Download or read book Dear Zealots written by Amos Oz and published by Houghton Mifflin Harcourt. This book was released on 2018-11-13 with total page 161 pages. Available in PDF, EPUB and Kindle. Book excerpt: The acclaimed author presents “three passionate lectures about the state of politics in Israel” in this “humorous, mournful, enraged, and uplifting” volume (Kirkus). A National Jewish Book Award Finalist Israeli author Amos Oz has won numerous awards for his novels capturing the cultural and political complexities of his country, including the Frankfurt Peace Prize, the Primo Levi Prize, and the National Jewish Book Award. But these essays on the universal nature of fanaticism and its possible cures, on the Jewish roots of humanism and the need for a secular pride in Israel, and on the geopolitical standing of Israel in the wider Middle East and internationally, “may contain his most urgent message yet.” (Ruth Eglash, Washington Post). These essays were written, Oz states, “first and foremost” for his grandchildren: they are a patient, learned telling of history, religion, and politics, to be thumbed through and studied, clung to even, as we march toward an uncertain future. “Concise, evocative . . . Dear Zealots is not just a brilliant book of thoughts and ideas—it is a depiction of one man’s struggle, who for decades has insisted on keeping a sharp, strident and lucid perspective in the face of chaos and at times of madness.” —David Grossman, winner of the Man Booker International Prize
Download or read book Letters to an American Jewish Friend written by Hillel Halkin and published by . This book was released on 2013-11-01 with total page 246 pages. Available in PDF, EPUB and Kindle. Book excerpt: This passionate polemic addresses itself to the ultimate questions of Jewish destiny and proclaims the primacy of Israel as the locus of the Jewish future. Hillel Halkin is an American-born Jew who has cast his personal and historical lot with Israel. Corresponding with an imaginary “American Jewish friend” who upholds the possibility of a viable Jewish life outside Israel, Halkin forcefully argues his case: Jewish history and Israeli history are two lines in the process of converging; and any Jew who chooses, in the absence of extenuating circumstances, not to live in Israel is removing himself to the peripheries of the struggle for Jewish survival and away from the center of Jewish destiny.

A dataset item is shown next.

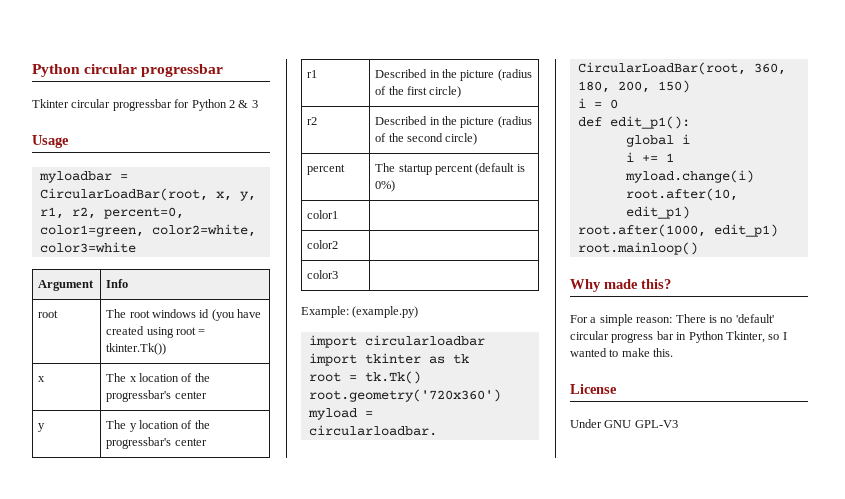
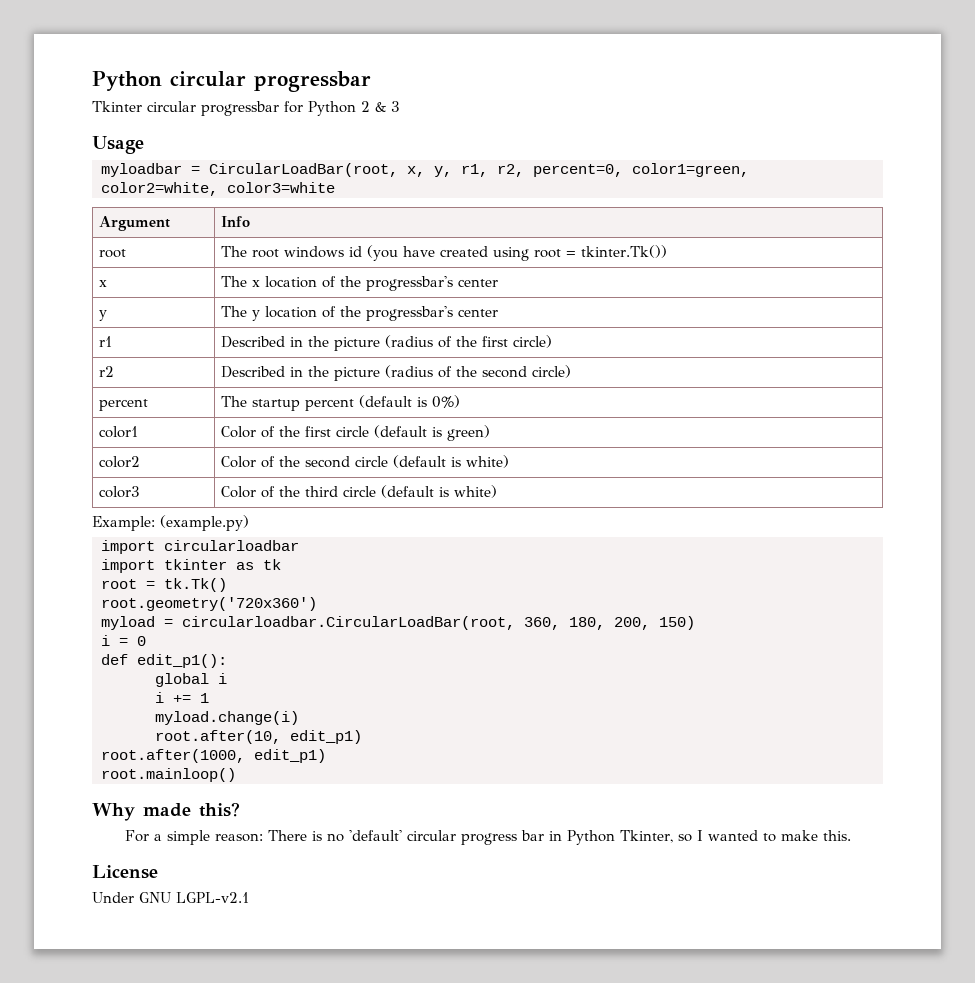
[307,240,339,249] [307,270,339,279] // color2 | // color3 | -> [220,425,490,441] [98,456,140,468] [220,455,509,468] [98,486,140,498] [220,485,497,498] Color of the first circle (default is green) // color2 | Color of the second circle (default is white) // color3 | Color of the third circle (default is white)
[634,420,678,428] GPL-V3 -> [176,892,249,903] LGPL-v2.1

Download or read book The Other Side of Israel My Journey Across the Jewish Arab Divide written by Susan Nathan and published by HarperCollins UK. This book was released on 2009-08-20 with total page 74 pages. Available in PDF, EPUB and Kindle. Book excerpt: The pioneering autobiographical story of a British Zionist in her fifties who moves to Israel and chooses to live among 25,000 Muslims in the all-Arab Israeli town of Tamra, a few miles from Nazareth.